Indeed, the CFPB’s change in tune has almost certainly come as music to the ears of banks and other financial institutions.

“Without question, the press release can be the single most upsetting thing to a company or individuals when they settle these matters,” said Venable partner Allyson Baker, a former CFPB enforcement attorney. “It’s the thing we lawyers often get involved in in ways you wouldn’t expect. It’s so mission-critical to the way a company or individual can manage risk on a forward-going basis.”

In May, the American Bankers Association urged the CFPB to “be more scrupulous” when drafting press releases about settlements.

“In the past, bureau press releases have too often sensationalized consent orders, including mischaracterizations of the contents of the order,” the group wrote, in response to Mulvaney’s request for comments on the CFPB’s enforcement processes. The letter—signed by Virginia O’Neill, senior vice president of the ABA’s Center for Regulatory Compliance—described the wording of the CFPB’s press releases as a “persistent issue” and urged the agency to consider giving companies a chance to review settlement announcements before they’re publicly disseminated.

O’Neill said several other federal agencies—including the Federal Trade Commission, Securities and Exchange Commission and Office of the Comptroller of the Currency—“all do a better job than the bureau in summarizing, rather than characterizing, the official documents used in litigation and settlement.”

A CFPB spokesperson declined to comment Monday.


➤➤ Our weekly briefing Compliance Hot Spots provides the latest news and trends in compliance and enforcement—what regulators are up to and how firms and in-house counsel are crafting new strategies. Learn more and sign up here.


In the fiscal year that ended Sept. 30, 2015, the bureau’s internal watchdog reviewed press releases from the final six months of 2014 in response to industry complaints. The CFPB ombudsman’s office concluded that the agency’s announcements “generally do reflect the language in the consent order.”

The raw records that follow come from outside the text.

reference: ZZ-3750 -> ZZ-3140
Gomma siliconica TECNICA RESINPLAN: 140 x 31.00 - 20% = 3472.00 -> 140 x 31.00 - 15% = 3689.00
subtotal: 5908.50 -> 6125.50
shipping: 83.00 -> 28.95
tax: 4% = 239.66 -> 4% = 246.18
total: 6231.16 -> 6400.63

The CFPB has reached three settlements under Mulvaney’s tenure. The most recent came Friday, when the agency announced—in three paragraphs—a settlement with Citibank N.A. The bureau said Citi would pay $335 million in restitution to credit card consumers whose annual percentage rates should have been reevaluated and reduced.

In its announcement, the CFPB said it was not assessing a civil penalty, in part, because Citi had “self-reported the violations to the bureau.” The agency’s statement was short on details about the alleged offense.

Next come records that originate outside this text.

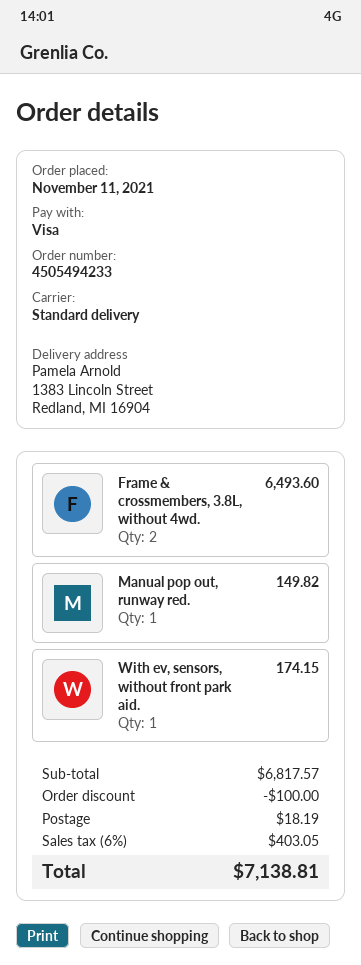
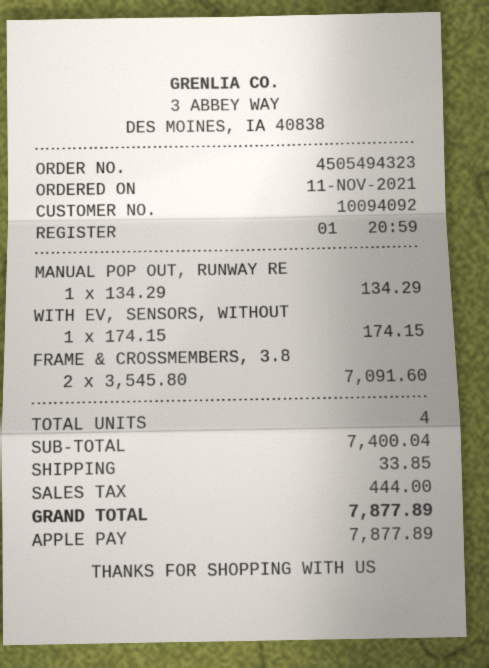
order number: 4505494233 -> 4505494323
payment method: Visa -> Apple Pay
Frame & crossmembers, 3.8L, without 4wd.: 2 for 6493.60 -> 2 for 7091.60
Manual pop out, runway red.: 1 for 149.82 -> 1 for 134.29
subtotal: 6817.57 -> 7400.04
discount: 100.00 -> none
shipping: 18.19 -> 33.85
tax: 403.05 -> 444.00
total: 7138.81 -> 7877.89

“Based on the small sample of enforcement actions under Mick Mulvaney, even its now-terse enforcement press releases fail to explain the wrongdoer’s violations and the consumer harms they result in,” said Mike Litt, director of the U.S. Public Interest Research Group’s campaign to defend the CFPB.

The CFPB last month reached a settlement with Security Group Inc. that required the South Carolina-based company to pay a $5 million penalty to resolve claims that it made improper attempts to collect debts. Mulvaney was not quoted in the announcements of that settlement or the one with Citi. In the Wells Fargo press release, Mulvaney was quoted thanking the OCC for its role in the settlement negotiations. “As to the terms of the settlement: we have said all along that we will enforce the law. That is what we did here,” he said.

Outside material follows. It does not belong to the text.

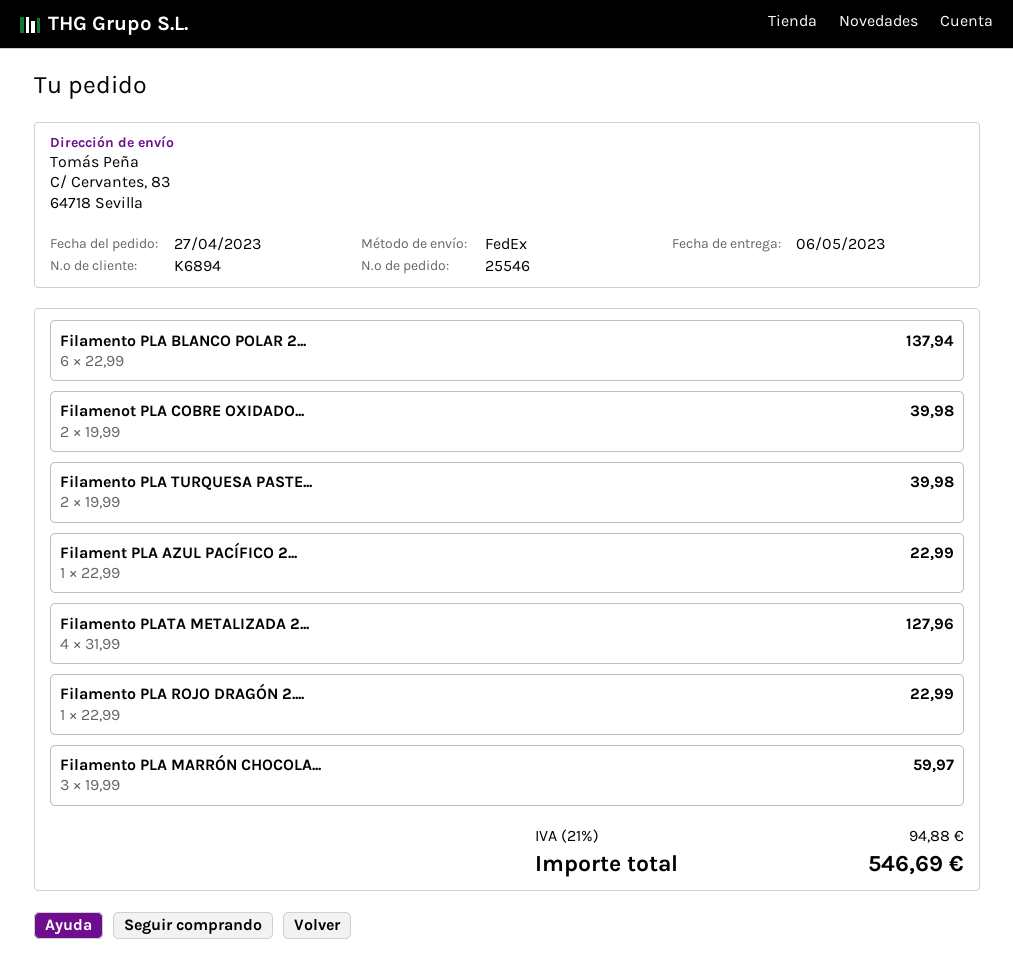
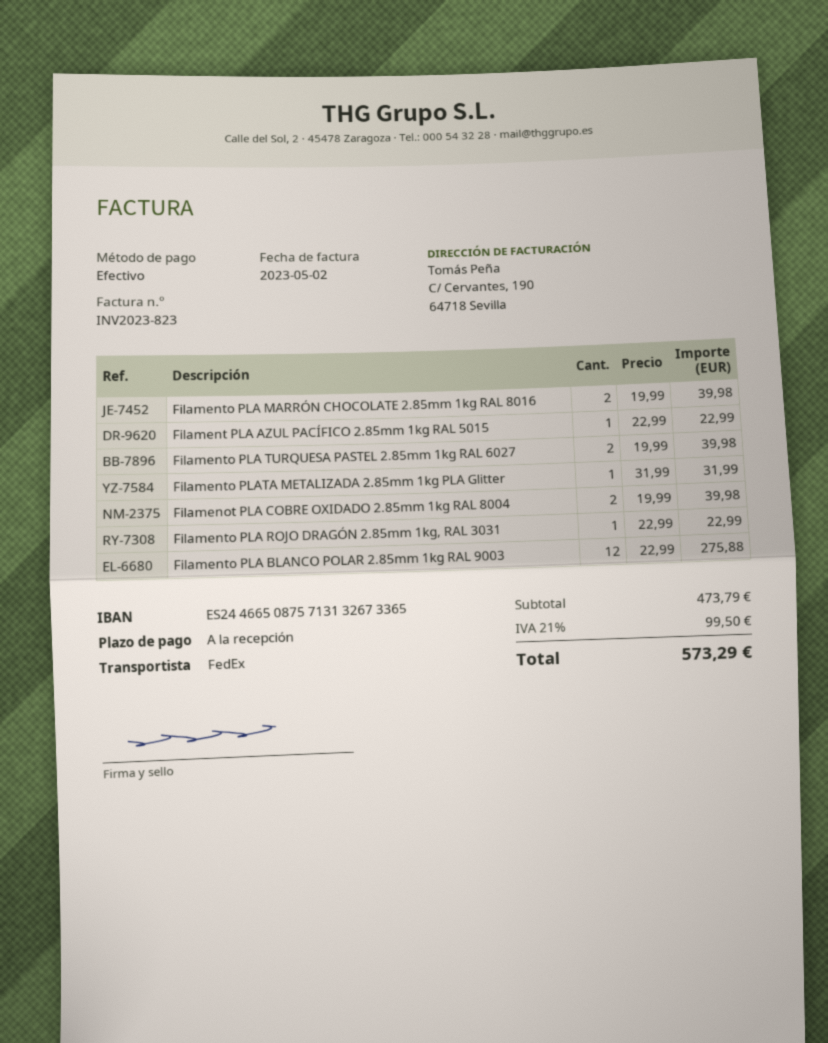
Filamento PLA BLANCO POLAR 2...: 6 x 22.99 = 137.94 -> 12 x 22.99 = 275.88
Filamento PLATA METALIZADA 2...: 4 x 31.99 = 127.96 -> 1 x 31.99 = 31.99
Filamento PLA MARRÓN CHOCOLA...: 3 x 19.99 = 59.97 -> 2 x 19.99 = 39.98
tax: 21% = 94.88 -> 21% = 99.50
total: 546.69 -> 573.29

Chris Peterson, director of financial services at the Consumer Federation of America, said the CFPB’s muted tone runs the risk of undermining enforcement efforts.

“The press releases are very different now,” he said. “They have much less detail, and it’s almost like they’re bending over backwards to frame the beneficence of the companies both in the consent decree and press release,” he said.

Businesses routinely weigh risks to brand reputation—for any alleged law violation—when designing a new product or applying a fee or developing policies and procedures, said Peterson, a former CFPB attorney who is also a professor at the University of Utah’s S.J. Quinney College of Law.

“Going forward, if the bureau refuses to criticize companies that break the law, it will blunt the deterrent effect of its law enforcement actions,” he said.